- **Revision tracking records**
==*==

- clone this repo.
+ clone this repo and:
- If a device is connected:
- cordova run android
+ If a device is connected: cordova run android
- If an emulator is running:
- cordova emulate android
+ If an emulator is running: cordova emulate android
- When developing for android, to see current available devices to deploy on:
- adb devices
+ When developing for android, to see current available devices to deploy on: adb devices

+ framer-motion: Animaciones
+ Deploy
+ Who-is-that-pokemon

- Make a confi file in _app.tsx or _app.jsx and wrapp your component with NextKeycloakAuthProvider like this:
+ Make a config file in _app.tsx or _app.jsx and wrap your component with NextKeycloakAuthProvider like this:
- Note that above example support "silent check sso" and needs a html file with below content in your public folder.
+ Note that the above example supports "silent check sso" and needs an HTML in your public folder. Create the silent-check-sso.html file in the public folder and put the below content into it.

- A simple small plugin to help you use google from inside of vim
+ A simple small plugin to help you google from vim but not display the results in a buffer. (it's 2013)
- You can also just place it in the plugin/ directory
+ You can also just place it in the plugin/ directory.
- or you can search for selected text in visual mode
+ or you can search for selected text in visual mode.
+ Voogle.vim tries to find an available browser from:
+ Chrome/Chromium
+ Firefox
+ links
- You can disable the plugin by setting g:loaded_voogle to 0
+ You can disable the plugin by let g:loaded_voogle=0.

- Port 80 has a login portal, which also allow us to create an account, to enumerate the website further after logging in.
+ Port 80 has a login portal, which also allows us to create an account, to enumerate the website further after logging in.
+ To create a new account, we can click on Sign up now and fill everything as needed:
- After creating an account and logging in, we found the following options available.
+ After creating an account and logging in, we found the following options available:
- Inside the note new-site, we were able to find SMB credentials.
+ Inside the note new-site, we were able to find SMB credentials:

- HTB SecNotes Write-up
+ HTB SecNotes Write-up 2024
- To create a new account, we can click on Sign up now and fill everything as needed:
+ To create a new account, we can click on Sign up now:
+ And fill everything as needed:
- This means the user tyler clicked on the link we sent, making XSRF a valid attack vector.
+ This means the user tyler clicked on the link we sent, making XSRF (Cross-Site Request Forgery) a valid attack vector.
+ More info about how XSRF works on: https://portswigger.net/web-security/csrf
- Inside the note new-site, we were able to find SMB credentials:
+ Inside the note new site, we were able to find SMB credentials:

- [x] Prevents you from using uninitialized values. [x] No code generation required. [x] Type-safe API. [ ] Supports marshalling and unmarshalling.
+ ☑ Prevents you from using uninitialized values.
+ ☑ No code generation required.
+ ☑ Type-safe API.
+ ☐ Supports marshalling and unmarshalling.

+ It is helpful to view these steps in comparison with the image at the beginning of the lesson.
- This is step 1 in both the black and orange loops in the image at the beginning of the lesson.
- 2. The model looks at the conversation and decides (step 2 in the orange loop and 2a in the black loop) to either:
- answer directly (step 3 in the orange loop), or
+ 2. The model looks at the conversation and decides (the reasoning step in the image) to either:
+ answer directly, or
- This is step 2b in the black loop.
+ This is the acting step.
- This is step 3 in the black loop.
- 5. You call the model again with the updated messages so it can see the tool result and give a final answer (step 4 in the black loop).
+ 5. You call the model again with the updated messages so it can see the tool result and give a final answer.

==*==

- **TASK DESCRIPTION**
Both the line containing "- Note that" and the line containing "by let g:loaded_voogle=0." belong in the answer. Print them and every line above that falls between them exactly, and no others.

- **REPLY**
- Note that above example support "silent check sso" and needs a html file with below content in your public folder.
+ Note that the above example supports "silent check sso" and needs an HTML in your public folder. Create the silent-check-sso.html file in the public folder and put the below content into it.

- A simple small plugin to help you use google from inside of vim
+ A simple small plugin to help you google from vim but not display the results in a buffer. (it's 2013)
- You can also just place it in the plugin/ directory
+ You can also just place it in the plugin/ directory.
- or you can search for selected text in visual mode
+ or you can search for selected text in visual mode.
+ Voogle.vim tries to find an available browser from:
+ Chrome/Chromium
+ Firefox
+ links
- You can disable the plugin by setting g:loaded_voogle to 0
+ You can disable the plugin by let g:loaded_voogle=0.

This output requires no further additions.